Bird lovers gather every morning to show off the singing skills of their birds. It's an easy going affair with a lot of tea drinking and chattering.
Songbirds have been serenading in a corner of the district 10 sport club in Cao Thang street over the past few years. Today, tens of feathered crooners converge to compete for fun. Their owners carefully manipulate the wooden cages covered with fabric, in order to avoid stress to the bird during the motorbike ride. Then, they hang them on rows of wooden sticks.
Many bird lovers are keeping birds as a hobby. The district 10 sport club has become a hive of bird activities everyday in the morning. No doubt bird lovers have already gathered there with their pet birds in the past, but not so many were keen in competing their birds for songs, but rather on betting with bird fights. « I guess it started with cock fights here, Mr Viet says. Because these fights are illegal, birds are now in for challenging their songs and also for acquiring more variety of tunes from other birds. » Mr Viet is a businessman who comes every morning with his birds, one or two at a time, before he starts his day in his company. “I usually come here around 6am and stays for one or two hours. I meet with my friends, have a couple of tra da (ice tea) and cigarettes. But most of all, we talk about our birds!”, he says.
But sometimes, letting their birds fight and bleed seemed natural. “Sometimes, you just have to let them fight. The singing birds are male you know, so it is also in their nature to fight. It is good to improve their stamina and fierceness, so we let them do.” The cages are then put next to each other, doors open. One bird can jump in the other’s cage and the fight begins. So does the betting and the shouts.
Bettings
Even though it is now for singing contest, money is still part of the thrill. « Bettings are carried on in a casual way», Mr Viet says. The birds are judged upon the most varieties of song, stamina and play. They are judged by friends and sometimes with one or two outsiders to help select the best bird. Usually the more people who are in favour of one particular bird, that bird is declared the winner. The losers combine to pay for the winner’s of winners’ lunches and drinks. This would carry on week after week with a larger group each time.
Judging is no problem as there are precise points to look at: loudness, variety, stamina, posture. All these aspects vary according the bird species.
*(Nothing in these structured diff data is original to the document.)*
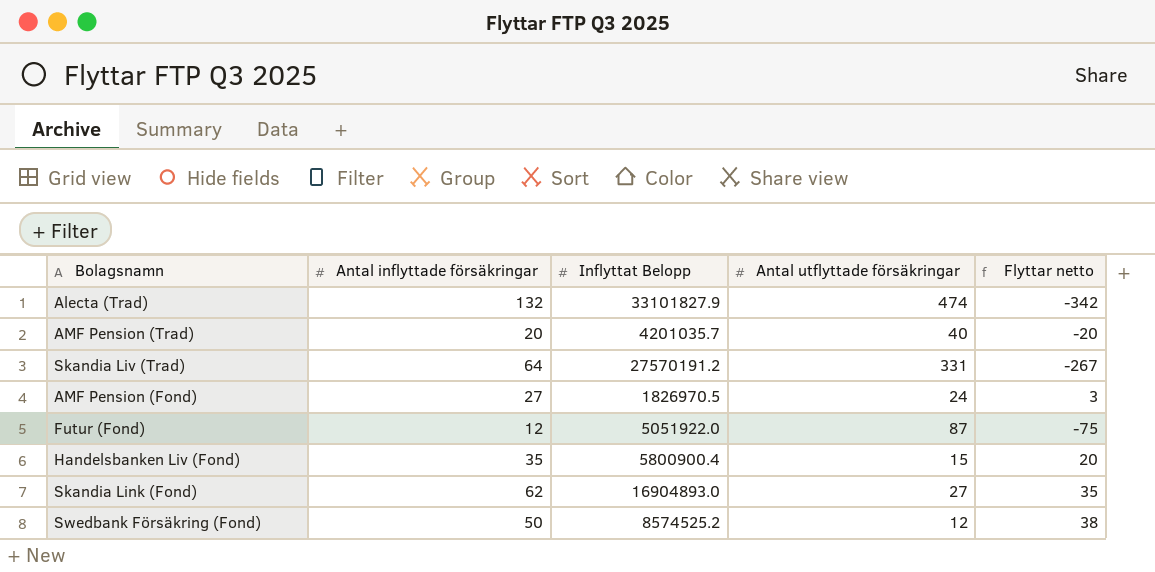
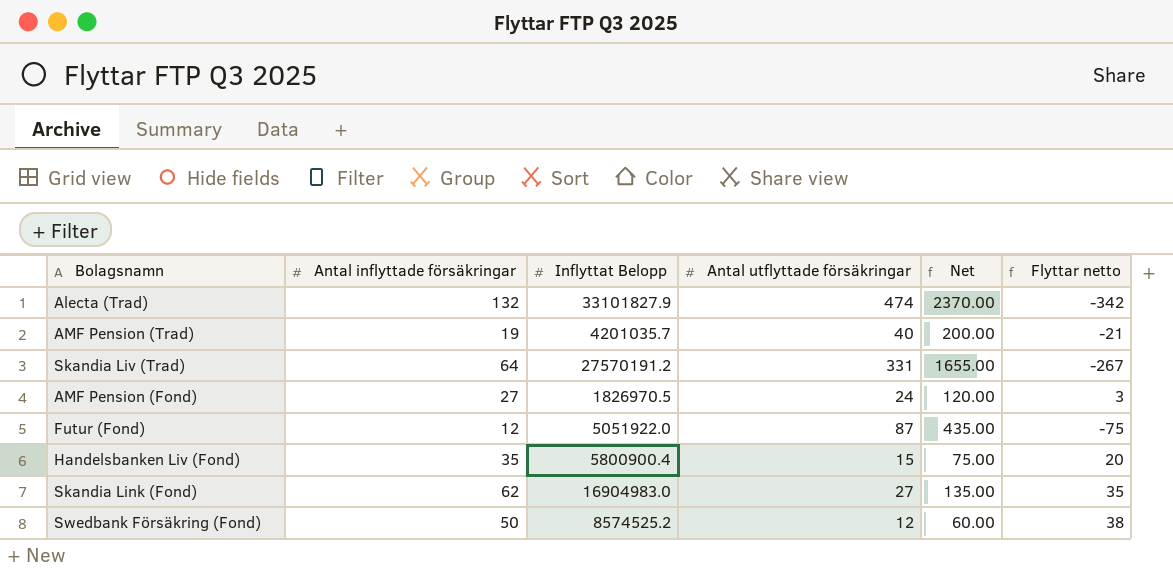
column Net | formula: none -> [Antal utflyttade försäkringar] * 5
AMF Pension (Trad) | Antal inflyttade försäkringar: 20 -> 19
AMF Pension (Trad) | Flyttar netto: -20 -> -21
Skandia Link (Fond) | Inflyttat Belopp: 16904893.0 -> 16904983.0

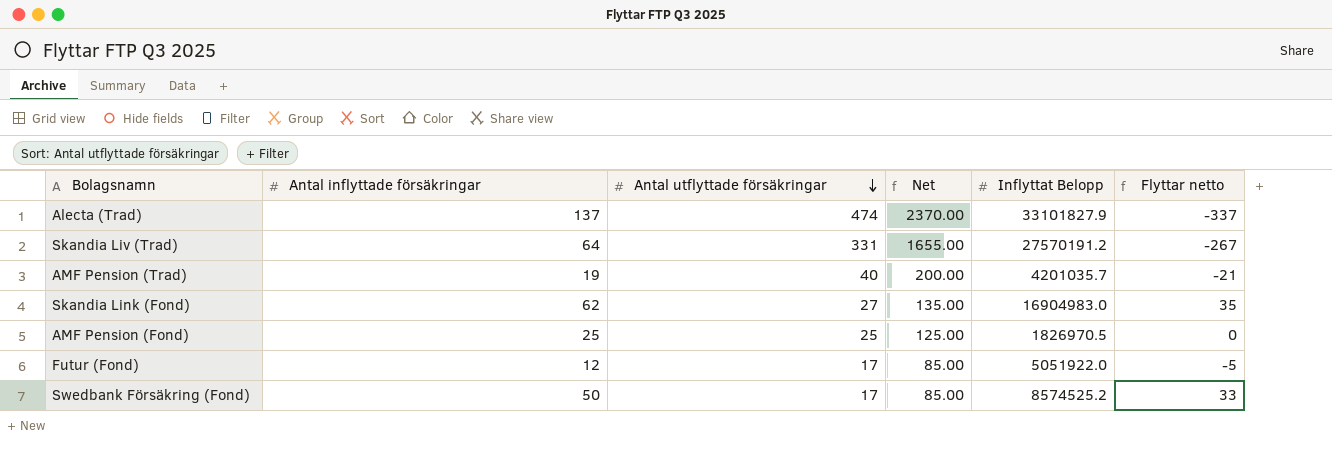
row order: none -> Antal utflyttade försäkringar descending
column Inflyttat Belopp | position: 3 -> 5
row Handelsbanken Liv (Fond): 35 | 5800900.4 | 15 | 75.00 | 20 -> none
Alecta (Trad) | Antal inflyttade försäkringar: 132 -> 137
Alecta (Trad) | Flyttar netto: -342 -> -337
AMF Pension (Fond) | Antal inflyttade försäkringar: 27 -> 25
AMF Pension (Fond) | Antal utflyttade försäkringar: 24 -> 25
AMF Pension (Fond) | Net: 120.00 -> 125.00
AMF Pension (Fond) | Flyttar netto: 3 -> 0
Futur (Fond) | Antal utflyttade försäkringar: 87 -> 17
Futur (Fond) | Net: 435.00 -> 85.00
Futur (Fond) | Flyttar netto: -75 -> -5
Swedbank Försäkring (Fond) | Antal utflyttade försäkringar: 12 -> 17
Swedbank Försäkring (Fond) | Net: 60.00 -> 85.00
Swedbank Försäkring (Fond) | Flyttar netto: 38 -> 33

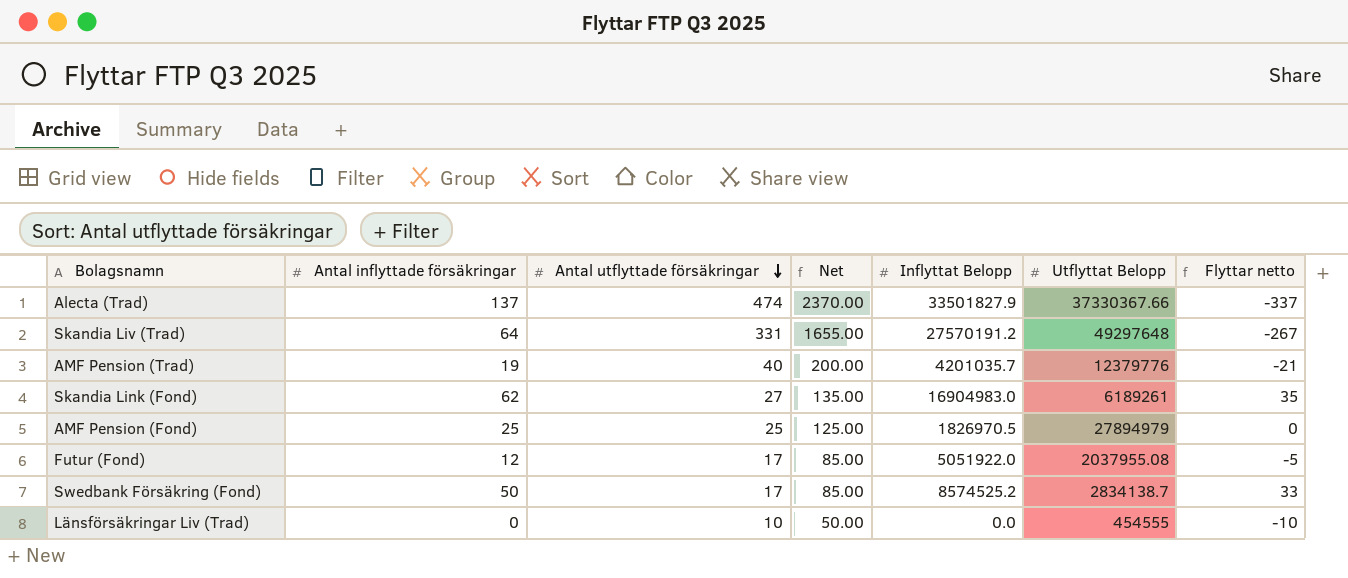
column Utflyttat Belopp | position: none -> 6
Alecta (Trad) | Inflyttat Belopp: 33101827.9 -> 33501827.9
row Länsförsäkringar Liv (Trad): none -> 0 | 10 | 50.00 | 0.0 | 454555 | -10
Mostly, they are caught in the forests of the Vietnamese highlands, areas like Pleiku or Kontum. The Shamas are quite popular among bird lovers. They have longer built bodies and with longer tails and very fine display. The Bulbuls have longer and well shaped crests. On the other hand the White-eyes are longer in their body structures and they have bigger white-ringed eyes and their song drag on much longer and louder.
Training
Bird owners begin bringing in their birds for training. The logic of such gathering is that a concentration of caged songsters exposed in a limited area will cause their own birds to create another tune. Their birds have many chances of picking up different tune from others. Birds exposed in this way also gather stamina and acquire display.
Birds of the same specie also challenge in their songs.
Bird lovers have gathered much knowledge and are very well conversant with different species, and the considerable time spent and care given to their birds. In other words they treasure them much more than their own children. “At the beginning, my wife actually did not like this hobby. She said it took me too much time, time I should spend with her or with my children! That was a time when I had around twenty birds at home. Now I have only six so I spend less time on this”, Mr Viet admits.
It can take many years to breed a good singer. “It really depends on the bird you buy. If you start from scratch, you have to assess the potential of the bird. At first, their singing and posture can be bad but you have to see whether there is a way to improve it. Those I had at the beginning were not well built, but plumpy, songs and stamina were limited and postures not stylish at all”, Mr Viet says. “The present birds, that I have been raising for one or two years have all the following qualities: loudness, stamina, variety, posture and or physic, display and fierceness. Take for instance the Thrushes. They are bigger, stylish and with louder songs and plentiful of variety. But it is never over. It can take one or two years if you are lucky and if you show the bird enough care and… love! It takes actually a lifetime to raise the perfect singing bird!”